EXERCISE DETAILS:
Return every line of the records, exact and in full, until you have returned the line with "position:absolute; left:8px; right:8px;", and include none of the pictures.

[User interface change data]
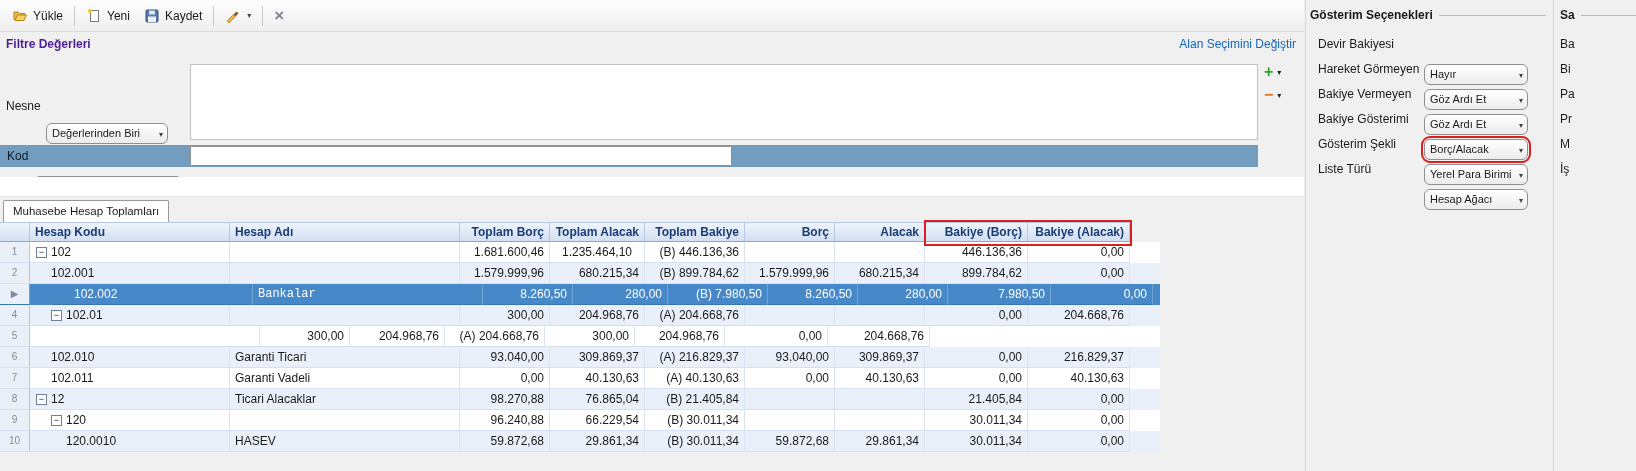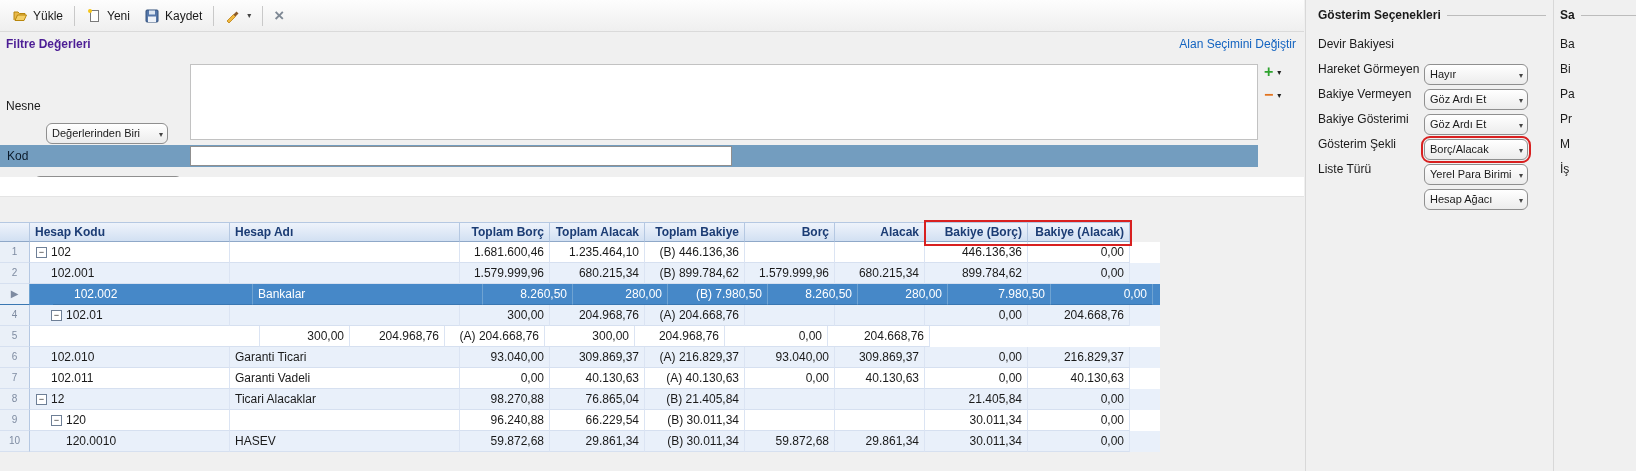--- a/index.html
+++ b/index.html
@@ -101,21 +101,21 @@
     line-height:9px; text-align:center; font-size:9px; margin-right:4px;
   }
   .header-red-box {
     position:absolute; left:924px; top:-2px; width:208px; height:26px;
     border:2px solid #d82020; pointer-events:none; z-index:6;
   }
 
   
   .v-divider { position:absolute; top:0; height:471px; width:1px; background:#d8d8d8; }
   .right-panel { position:absolute; left:1310px; top:0; width:242px; height:471px; }
-  .panel-title-row { position:absolute; left:8px; right:6px; top:8px; display:flex; align-items:center; }
+  .panel-title-row { position:absolute; left:0; right:6px; top:8px; display:flex; align-items:center; }
   .panel-title { font-weight:bold; white-space:nowrap; }
   .title-line { flex:1; height:1px; background:#bcbcbc; margin-left:6px; margin-top:1px; }
   #options-rows { position:absolute; left:8px; right:8px; top:34px; }
   .opt-row { position:relative; height:21px; margin-bottom:4px; }
   .opt-label { line-height:21px; white-space:nowrap; }
   .opt-combo { position:absolute; left:106px; top:0; width:104px; height:21px; }
   .opt-combo.highlighted { outline:2px solid #d82020; outline-offset:1px; }
 
   
   .far-right-panel { position:absolute; left:1556px; top:0; width:80px; height:471px; overflow:hidden; }
@@ -199,20 +199,25 @@
       <div class="combo kod-combo">
         <span>İle başlar</span>
         <span class="chev">▾</span>
       </div>
       <input class="kod-input" value="" style="">
     </div>
   </div>
 
   <div class="white-strip"></div>
 
+  <div class="tabstrip">
+    <div class="tab">
+      <span>Muhasebe Hesap Toplamları</span>
+    </div>
+  </div>
 
   <div class="grid">
     <div class="grid-header" id="grid-header">
         <div class="gh-cell ind"></div>
         <div class="gh-cell" style="width: 200px;">Hesap Kodu</div>
         <div class="gh-cell" style="width: 230px;">Hesap Adı</div>
         <div class="gh-cell r" style="width: 90px;">Toplam Borç</div>
         <div class="gh-cell r" style="width: 95px;">Toplam Alacak</div>
         <div class="gh-cell r" style="width: 100px;">Toplam Bakiye</div>
         <div class="gh-cell r" style="width: 90px;">Borç</div>
@@ -222,21 +227,21 @@
       </div>
     <div id="grid-body">
         <div class="grid-row">
           <div class="g-cell ind">1</div>
           <div class="g-cell code" style="width: 200px; padding-left: 6px;">
             <span class="expander">−</span>
             <span class="code-text">102</span>
           </div>
           <div class="g-cell" style="width: 230px;"></div>
           <div class="g-cell r" style="width: 90px;">1.681.600,46</div>
-          <div class="g-cell r" style="width: 95px;">1.235.464,10</div>
+          <div class="g-cell r" style="width: 95px; text-align: center;">1.235.464,10</div>
           <div class="g-cell r" style="width: 100px;">(B) 446.136,36</div>
           <div class="g-cell r" style="width: 90px;"></div>
           <div class="g-cell r" style="width: 90px;"></div>
           <div class="g-cell r" style="width: 103px;">446.136,36</div>
           <div class="g-cell r" style="width: 102px;">0,00</div>
         </div>
         <div class="grid-row alt">
           <div class="g-cell ind">2</div>
           <div class="g-cell code" style="width: 200px; padding-left: 21px;">
             <span class="code-text">102.001</span>
@@ -248,21 +253,21 @@
           <div class="g-cell r" style="width: 90px;">1.579.999,96</div>
           <div class="g-cell r" style="width: 90px;">680.215,34</div>
           <div class="g-cell r" style="width: 103px;">899.784,62</div>
           <div class="g-cell r" style="width: 102px;">0,00</div>
         </div>
         <div class="grid-row selected">
           <div class="g-cell ind">▶</div>
           <div class="g-cell code" style="width: 200px; padding-left: 21px; margin-left: 23px;">
             <span class="code-text">102.002</span>
           </div>
-          <div class="g-cell" style="width: 230px;">Bankalar</div>
+          <div class="g-cell" style="width: 230px; font-family: Liberation Mono, monospace;">Bankalar</div>
           <div class="g-cell r" style="width: 90px;">8.260,50</div>
           <div class="g-cell r" style="width: 95px;">280,00</div>
           <div class="g-cell r" style="width: 100px;">(B) 7.980,50</div>
           <div class="g-cell r" style="width: 90px;">8.260,50</div>
           <div class="g-cell r" style="width: 90px;">280,00</div>
           <div class="g-cell r" style="width: 103px;">7.980,50</div>
           <div class="g-cell r" style="width: 102px;">0,00</div>
         </div>
         <div class="grid-row alt">
           <div class="g-cell ind">4</div>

ANSWER TO THIS PROBLEM:
--- a/index.html
+++ b/index.html
@@ -101,21 +101,21 @@
     line-height:9px; text-align:center; font-size:9px; margin-right:4px;
   }
   .header-red-box {
     position:absolute; left:924px; top:-2px; width:208px; height:26px;
     border:2px solid #d82020; pointer-events:none; z-index:6;
   }
 
   
   .v-divider { position:absolute; top:0; height:471px; width:1px; background:#d8d8d8; }
   .right-panel { position:absolute; left:1310px; top:0; width:242px; height:471px; }
-  .panel-title-row { position:absolute; left:8px; right:6px; top:8px; display:flex; align-items:center; }
+  .panel-title-row { position:absolute; left:0; right:6px; top:8px; display:flex; align-items:center; }
   .panel-title { font-weight:bold; white-space:nowrap; }
   .title-line { flex:1; height:1px; background:#bcbcbc; margin-left:6px; margin-top:1px; }
   #options-rows { position:absolute; left:8px; right:8px; top:34px; }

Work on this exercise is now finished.